A product liability claimant's action against his employer for interference with prospective or actual civil litigation by the spoliation of evidence was expressly rejected in Murphy v. Target Products, 580 N.E.2d 687, 690 (Ind. Ct. App. 1991), where our Court of Appeals concluded "that in Indiana there is no common law duty on the part of an employer to preserve, for an employee, potential evidence in an employee's possible third party action." Id. Its rejection of the spoliation claim, however, was narrowly limited as to such actions against a claimant's employer, as the court added:
We therefore hold that at least in the absence of an independent tort, contract, agreement, or special relationship imposing a duty to the particular claimant, the claim of negligent or intentional interference with the person's prospective or actual civil litigation by the spoliation of evidence is not and ought not be recognized in Indiana.

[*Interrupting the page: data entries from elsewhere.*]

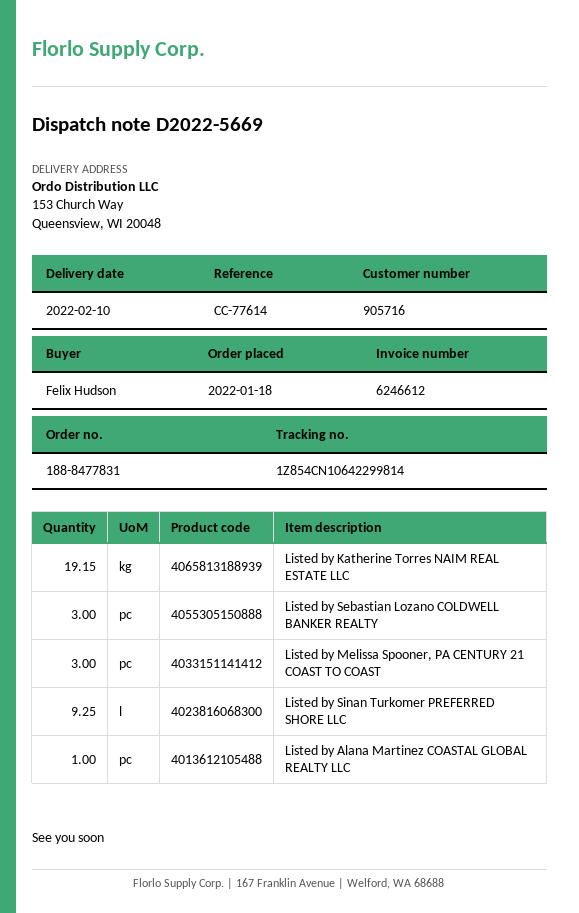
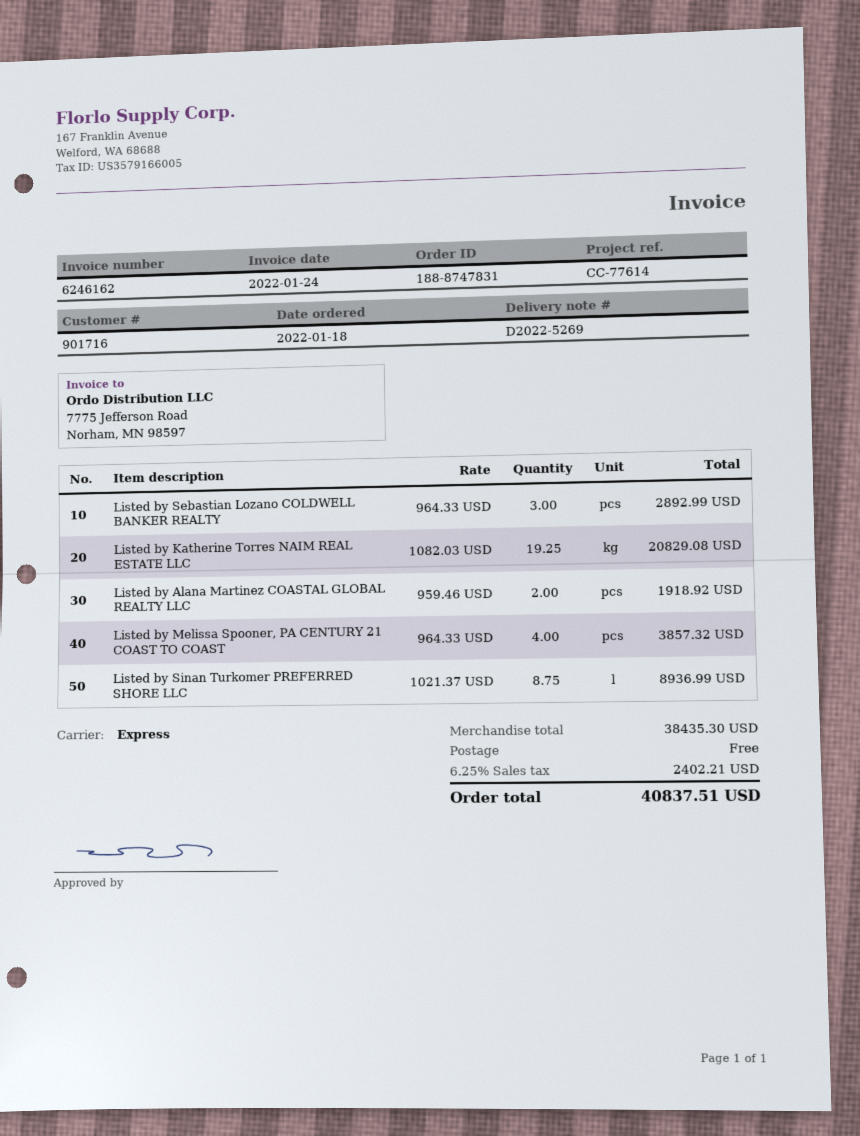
order number: 188-8477831 -> 188-8747831
delivery note number: D2022-5669 -> D2022-5269
invoice number: 6246612 -> 6246162
customer number: 905716 -> 901716
Listed by Katherine Torres NAIM REAL ESTATE LLC: 19.15 -> 19.25
Listed by Melissa Spooner, PA CENTURY 21 COAST TO COAST: 3 -> 4
Listed by Sinan Turkomer PREFERRED SHORE LLC: 9.25 -> 8.75
Listed by Alana Martinez COASTAL GLOBAL REALTY LLC: 1 -> 2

Id. The court reasoned that to hold otherwise would "foster continuous litigation" and that, prior to receiving notice that they have something required in a civil action, a non-party "ought to have no legal concerns about potential evidence in his possession, absent any promises, contracts, statutes, or special circumstance." Id.
A limited spoliation tort remedy was permitted in Thompson v. Owensby, 704 N.E.2d 134 (Ind. Ct. App. 1998), trans. denied, which involved an action against the alleged tort-feasor's liability insurance company for failing to preserve evidence. Identifying the question as "whether an insurance company that loses evidence may be liable to a third party claimant for damages attributable to the loss of the evidence," the Court of Appeals analyzed the question as one of common law duty, placing particular emphasis on the fact that the insurance carrier "is in a better position than the lay claimant to understand the significance of the evidence and the need to maintain it," id. at 138, and that "the carrier has the unique experience and ability to structure its practices to avoid harm." Id. at 140. The court concluded that a third-party claimant may assert a spoliation claim for damages for negligent or intentional conduct by an insurance carrier, id., but expressly declined to address whether, outside of the liability insurance context presented, there would be a duty to maintain evidence. Id. at 138 n.2.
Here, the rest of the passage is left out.